Trump has recently refrained from pushing the idea that the war seeks to topple the government in Tehran. US intelligence indicates that Iran’s leadership is not at risk of collapse anytime soon, Reuters reported on Wednesday.

At least some of the confusion over the war’s trajectory appears rooted in the quick US military success in Venezuela.

Since the start of the war, some aides have struggled to convince Trump that the Iran campaign was unlikely to unfold in the same way as the January 3 Venezuela raid that captured President Nicolas Maduro, according to another source familiar with the administration’s thinking.

That operation opened the way for Trump to coerce former Maduro loyalists into giving him considerable sway over the country’s vast oil reserves – without requiring extended US military action.

Iran, by contrast, has proved a much tougher, better-armed foe with an entrenched clerical and security establishment.

Experts have rejected claims by Trump aides that Iran had been within weeks of being able to produce a nuclear weapon, despite the president’s insistence in June that US-Israeli bombing had “obliterated” its nuclear program.

Most of Iran’s stockpile of highly enriched uranium is believed to have been buried by the June strikes, meaning the material potentially could be retrieved and purified to bomb grade.

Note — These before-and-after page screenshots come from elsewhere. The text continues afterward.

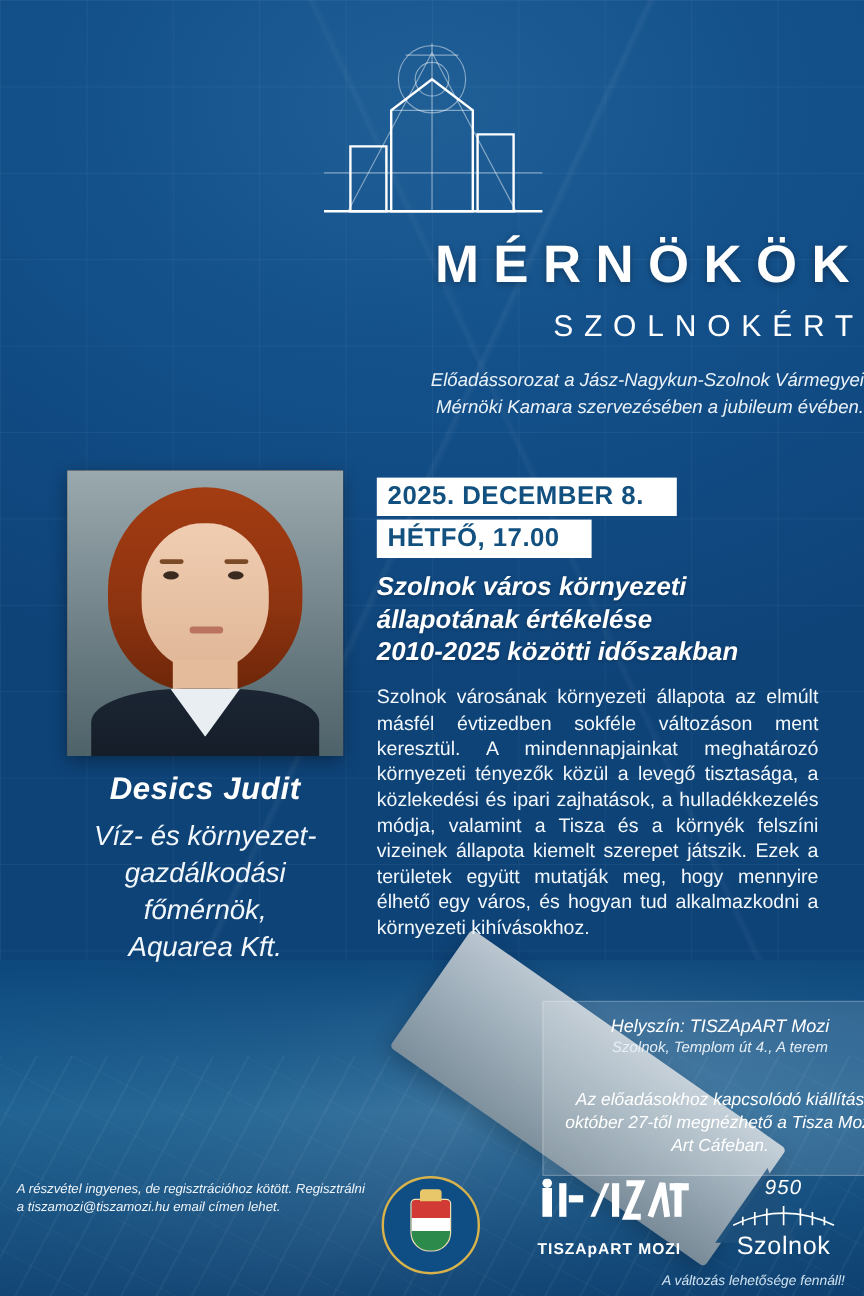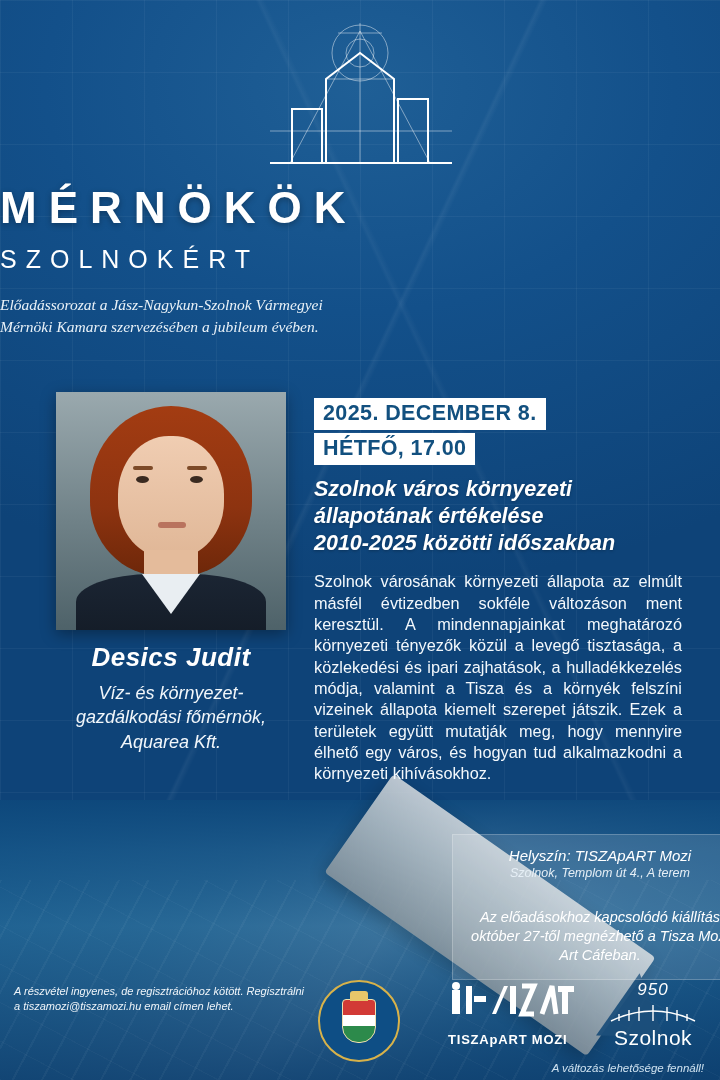--- a/index.html
+++ b/index.html
@@ -66,7 +66,7 @@
   }
 
   
-  .logo-wrap { position:absolute; top:13px; left:0; right:0; text-align:left; }
+  .logo-wrap { position:absolute; top:26px; left:0; right:0; text-align:right; }
   .logo-mark { width:260px; height:160px; margin:0 auto; display:block; }
   .brand-title {
     margin-top:10px;

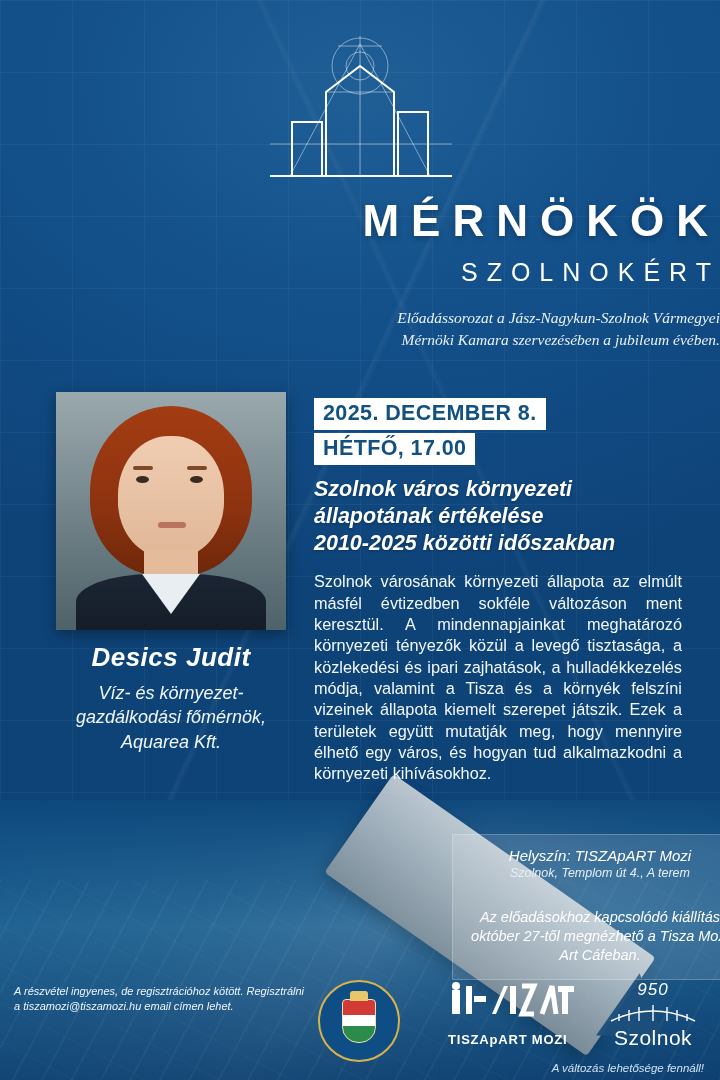--- a/index.html
+++ b/index.html
@@ -81,7 +81,6 @@
     margin-top:20px;
     font-size:15.5px; font-style:italic; line-height:1.45;
     color:#eaf2f8;
-    font-family:Liberation Serif, serif;
   }
 
   

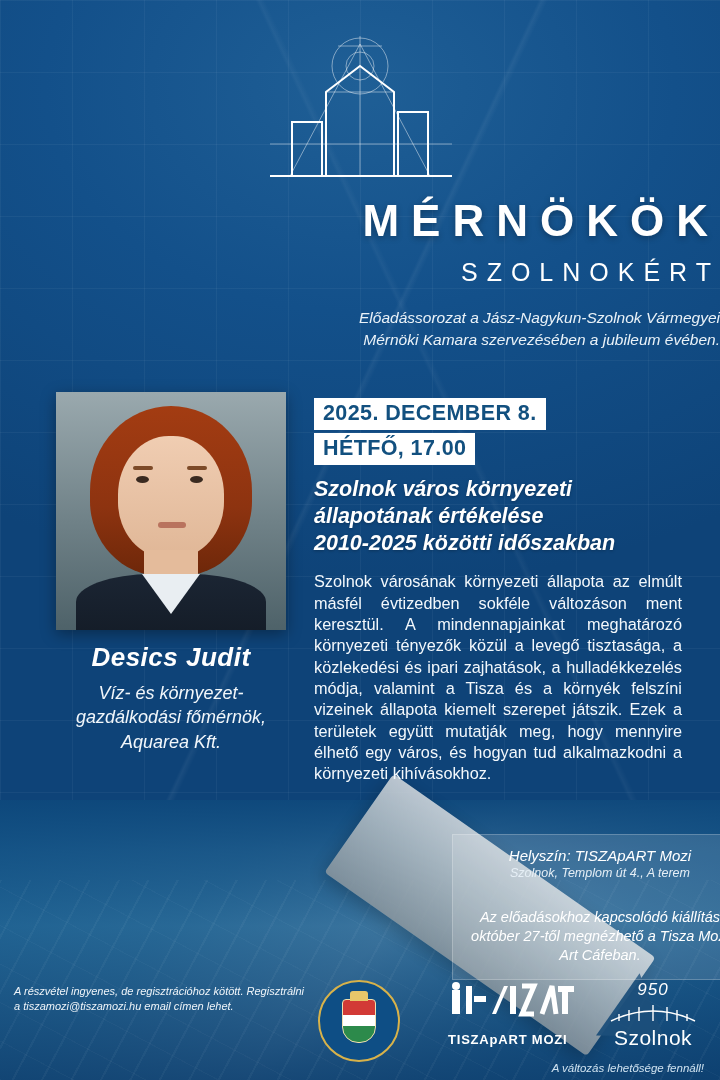--- a/index.html
+++ b/index.html
@@ -119,7 +119,7 @@
     display:inline-block;
     background:#fff; color:#12507f;
     font-size:21.5px; font-weight:700; letter-spacing:.4px;
-    padding:3px 9px 4px 9px;
+    padding:3px 27px 4px 9px;
     margin-bottom:3px;
   }
   .lecture-title {

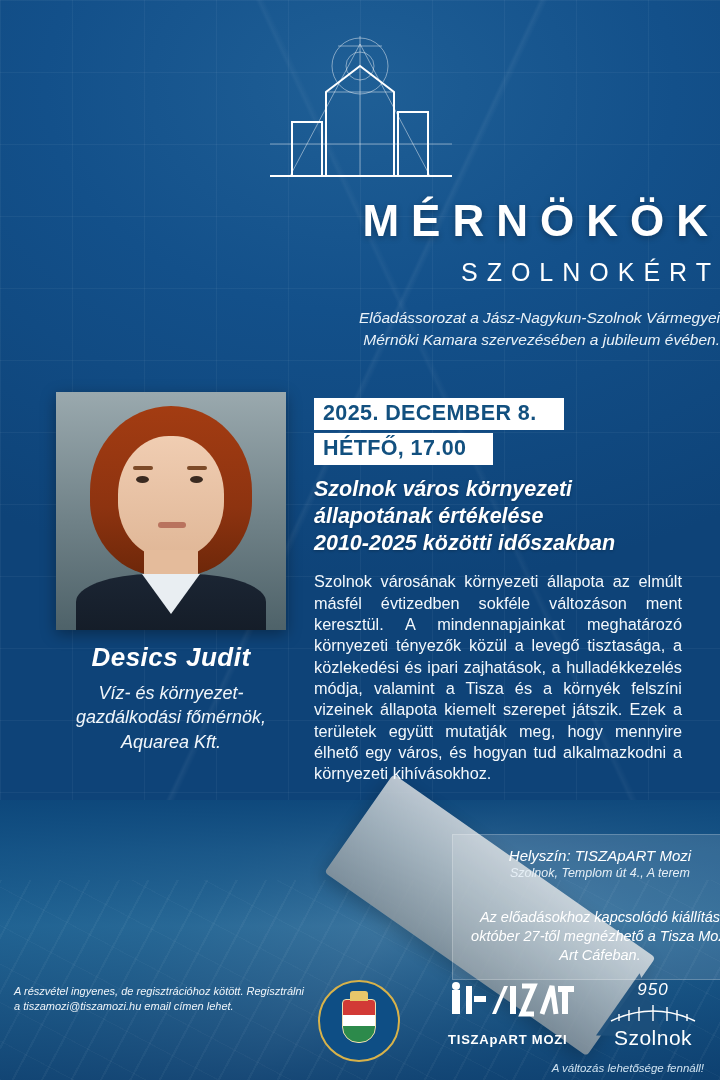--- a/index.html
+++ b/index.html
@@ -110,7 +110,7 @@
   }
   .speaker-role {
     margin-top:8px;
-    font-size:18px; font-style:italic; line-height:1.35; color:#f2f7fb;
+    font-size:23px; font-style:italic; line-height:1.35; color:#f2f7fb;
   }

Iran has always denied seeking nuclear weapons.

If the war drags on, American casualties mount and the economic costs multiply, some analysts say it could erode backing from Trump’s political base. But despite criticism from some supporters opposed to military interventions, members of his “Make America Great Again” movement have so far largely stayed with him on Iran.

“The MAGA base is going to give the president wiggle room,” said Republican strategist Ford O’Connell.